By 1935, Hutchison had joined the Communist Party of Great Britain (CPGB), and its youth wing, the Young Communist League (YCL). He became the branch leader of the YCL in Fulham, while also working as a lorry driver's assistant. During his teenage years in London, he also joined the Territorial Army. In 1936 he participated in the Battle of Cable Street against the British Union of Fascists.

== Spanish Civil War ==
Charlie Hutchison is notable for being the only known Black-British person to have fought in the Spanish Civil War, in addition to possibly being the longest serving foreign volunteer from Britain. During the Spanish Civil War, Hutchison arrived in Spain in late 1936 and joined the International Brigades to fight against the Nationalist faction supported by Fascist Italy and Nazi Germany during the Spanish Civil War. According to military documents recording Charlie's service, he participated in at least twelve battles during the war.

=== Battle of Lopera ===
Becoming a machine-gunner, he was joined by many fellow London activists, including Winston Churchill's nephew Esmond Romilly, Charles Darwin's great-grandson John Cornford, Communist Party intellectual Ralph Winston Fox. The British Battalion had not yet been fully formed by the time Hutchison arrived in Spain, so he joined the British and Irish dominated No. 1 Company of the mainly French Marseillaise Brigade (XIV International Brigade).
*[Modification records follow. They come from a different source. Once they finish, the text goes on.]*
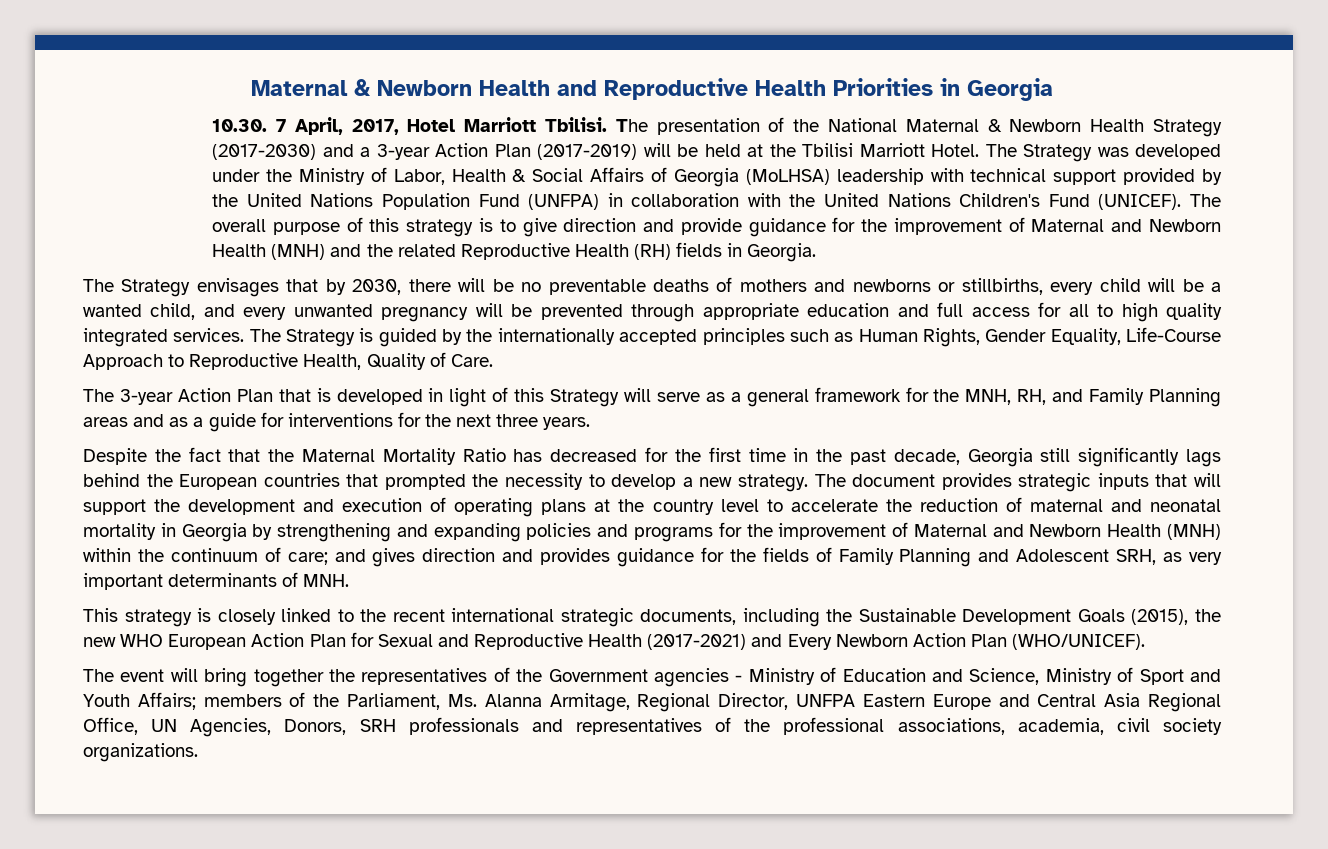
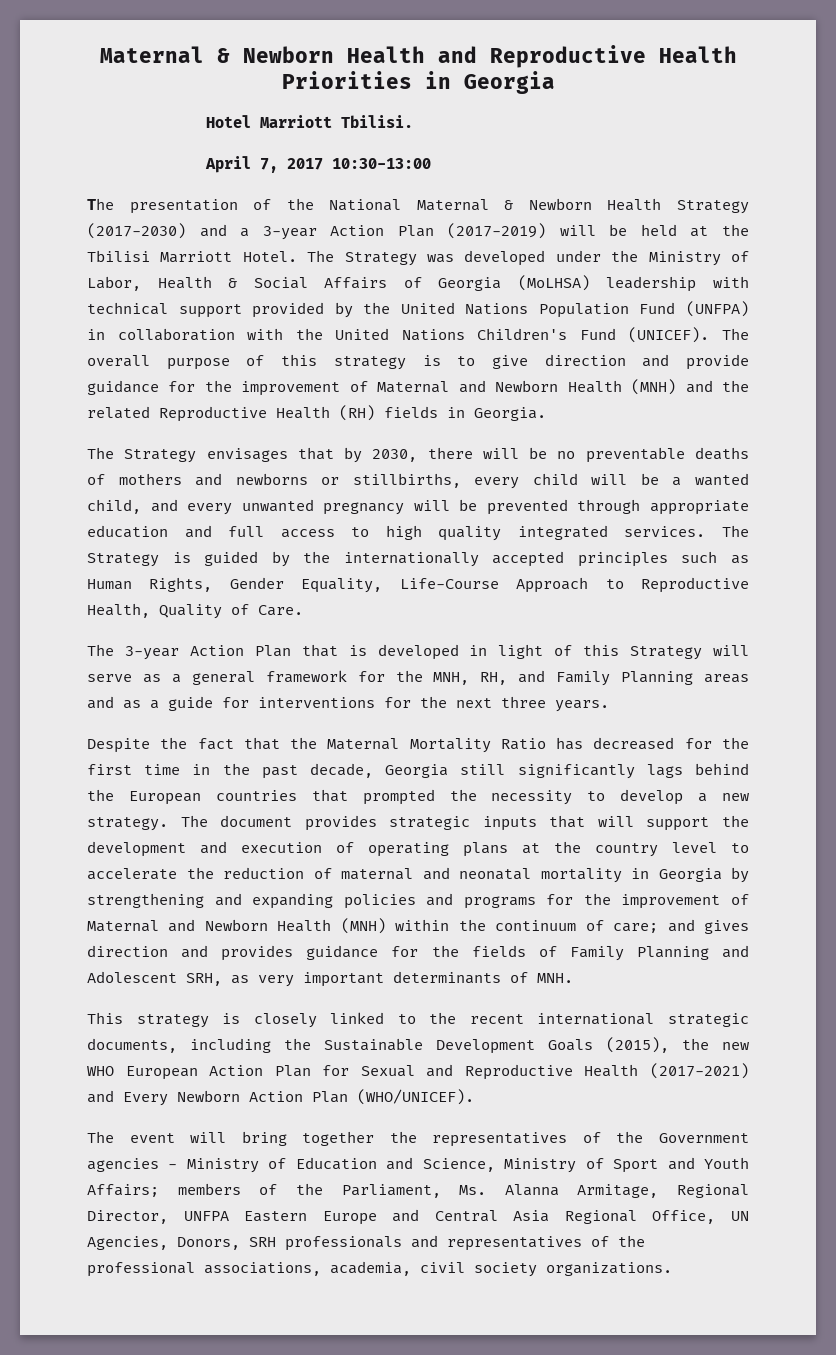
- 10.30. 7 April, 2017, Hotel Marriott Tbilisi. The presentation of the National Maternal & Newborn Health Strategy (2017-2030) and a 3-year Action Plan (2017-2019) will be held at the Tbilisi Marriott Hotel.
+ Hotel Marriott Tbilisi.
+ April 7, 2017 10:30-13:00
+ The presentation of the National Maternal & Newborn Health Strategy (2017-2030) and a 3-year Action Plan (2017-2019) will be held at the Tbilisi Marriott Hotel.
- The Strategy envisages that by 2030, there will be no preventable deaths of mothers and newborns or stillbirths, every child will be a wanted child, and every unwanted pregnancy will be prevented through appropriate education and full access for all to high quality integrated services.
+ The Strategy envisages that by 2030, there will be no preventable deaths of mothers and newborns or stillbirths, every child will be a wanted child, and every unwanted pregnancy will be prevented through appropriate education and full access to high quality integrated services.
In December 1936, Hutchison participated in the Battle of Lopera, a two-day skirmish that wiped out most of Charlie's unit. Of the 145 members of Charlie's unit, only 67 survived the Battle of Lopera. During this battle, his fellow communist volunteers Fox and Cornford were killed, and Hutchison was badly wounded. According to Bill Alexander of the British Battalion, Hutchison refused to be sent back to Britain and instead served as an ambulance driver.

=== Later service ===
During the war, Hutchison survived multiple shrapnel wounds and frostbite. He also became a target of a smear campaign by the British Daily Mail newspaper.

In April 1937, Hutchison's mother contacted the Republican government and pleaded with them to force him to return to Britain. Hutchison requested temporary leave, yet due to a logistics blunder, leave was not granted. Despite assurances from his superiors that he deserved to be granted military leave, it never materialised. He returned to Britain in early 1939 with the help of the Red cross. Shortly after returning to Britain, he participated in a charity convoy to raise funds for medical aid to be sent to Republican Spain.
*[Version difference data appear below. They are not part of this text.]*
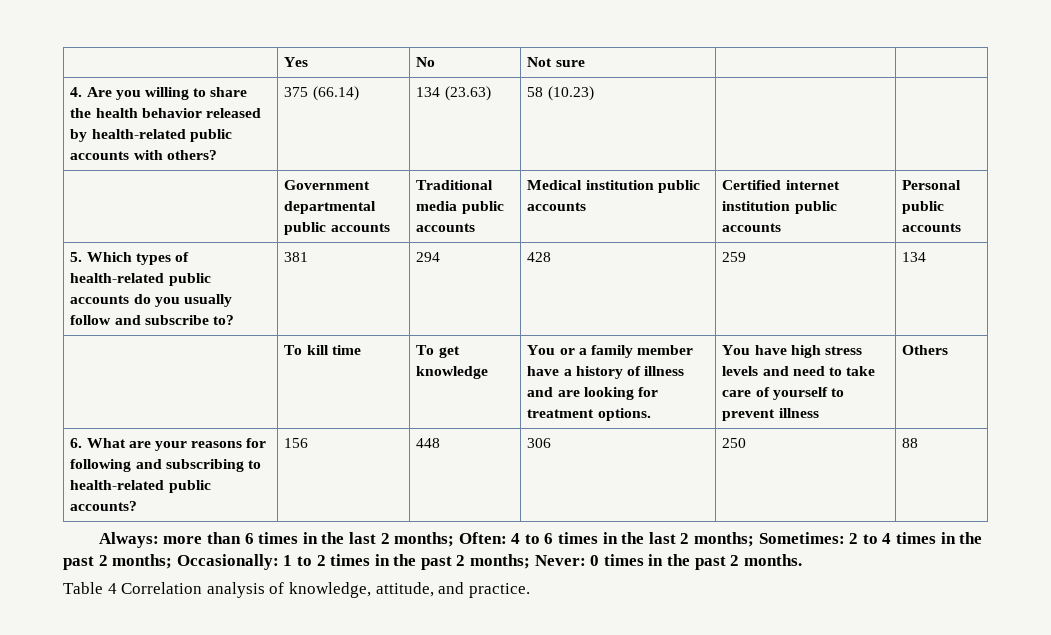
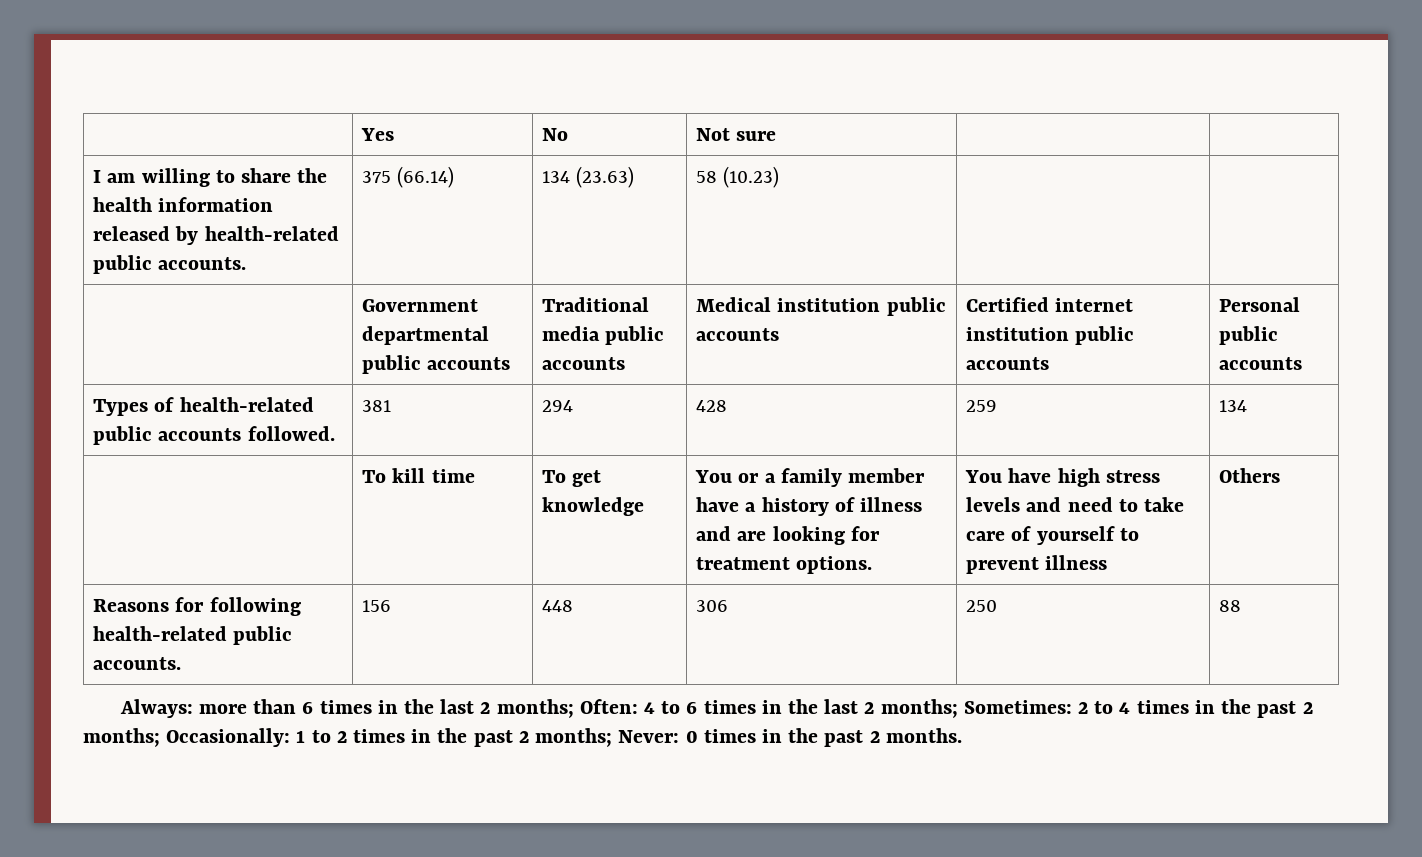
- 4. Are you willing to share the health behavior released by health-related public accounts with others? | 375 (66.14) | 134 (23.63) | 58 (10.23) | |
+ I am willing to share the health information released by health-related public accounts. | 375 (66.14) | 134 (23.63) | 58 (10.23) | |
- 5. Which types of health-related public accounts do you usually follow and subscribe to? | 381 | 294 | 428 | 259 | 134
+ Types of health-related public accounts followed. | 381 | 294 | 428 | 259 | 134
- 6. What are your reasons for following and subscribing to health-related public accounts? | 156 | 448 | 306 | 250 | 88
+ Reasons for following health-related public accounts. | 156 | 448 | 306 | 250 | 88
- Table 4 Correlation analysis of knowledge, attitude, and practice.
When asked why he fought in Spain, Hutchison said: "I am half black, I grew up in the National Children's Home and Orphanage. Fascism meant hunger and war."

== Second World War ==

=== England and imprisonment (1940-1943) ===
After returning to the UK, Hutchison had little time to conduct further communist activism before Britain entered the Second World War. In early 1940 he joined the Royal Army Service Corps (RASC) and was stationed and trained in Kent, England. Some evidence suggests that he participated in the Dunkirk evacuation, however this has not been definitively proven.
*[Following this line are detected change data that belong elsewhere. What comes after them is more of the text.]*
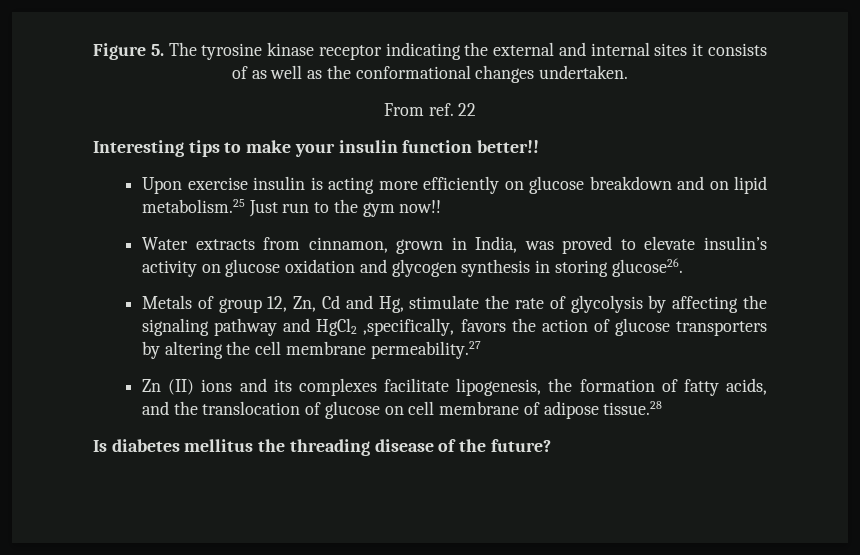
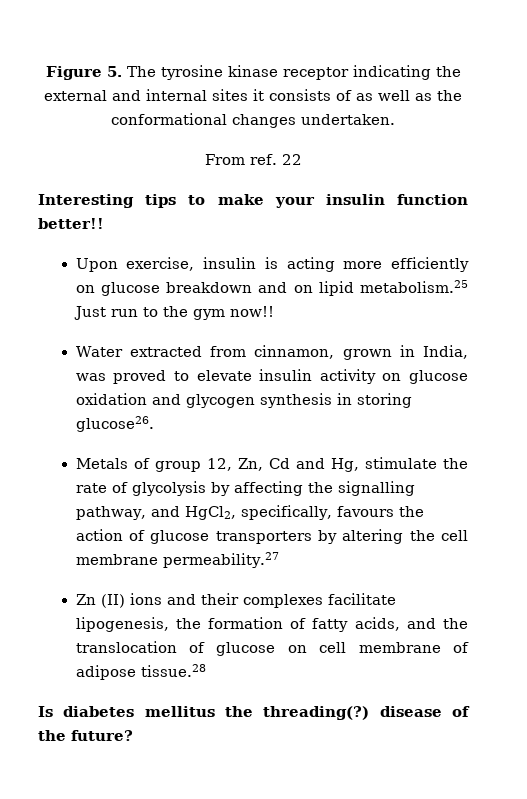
- Upon exercise insulin is acting more efficiently on glucose breakdown and on lipid metabolism.25 Just run to the gym now!!
+ Upon exercise, insulin is acting more efficiently on glucose breakdown and on lipid metabolism.25 Just run to the gym now!!
- Water extracts from cinnamon, grown in India, was proved to elevate insulin’s activity on glucose oxidation and glycogen synthesis in storing glucose26.
+ Water extracted from cinnamon, grown in India, was proved to elevate insulin activity on glucose oxidation and glycogen synthesis in storing glucose26.
- Metals of group 12, Zn, Cd and Hg, stimulate the rate of glycolysis by affecting the signaling pathway and HgCl2 ,specifically, favors the action of glucose transporters by altering the cell membrane permeability.27
+ Metals of group 12, Zn, Cd and Hg, stimulate the rate of glycolysis by affecting the signalling pathway, and HgCl2, specifically, favours the action of glucose transporters by altering the cell membrane permeability.27
- Zn (II) ions and its complexes facilitate lipogenesis, the formation of fatty acids, and the translocation of glucose on cell membrane of adipose tissue.28
+ Zn (II) ions and their complexes facilitate lipogenesis, the formation of fatty acids, and the translocation of glucose on cell membrane of adipose tissue.28
- Is diabetes mellitus the threading disease of the future?
+ Is diabetes mellitus the threading(?) disease of the future?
In mid-1940 Charlie was stationed in Somerset. During this time, he came into contact with refugees whose houses had been destroyed by the Blitz, and began giving the refugees Army clothes and boots which the refugees would then sell to local people. Charlie was caught and sentenced to 3-months of prison labour in HMP Exeter, but was released early and allowed to return to his previous post.

=== Middle East and Europe (1943-1944) ===
Between the years 1943 and 1944, Charlie's unit and his unit passed through Scotland, Sierra Leone, South Africa, and were later stationed in India, Iraq, Iran, and possibly Egypt, before returning to Britain. In June 1944, Charlie's unit were sent to assist the Allied invasion of mainland Europe, and landed in Normandy, France, only a shortly after D-Day. Charlie and his unit participated in the liberation of France and then later Belgium, where Charlie witnessed the liberation of Brussels. In 1945 they took part in the liberation of the Netherlands and the invasion of Nazi Germany.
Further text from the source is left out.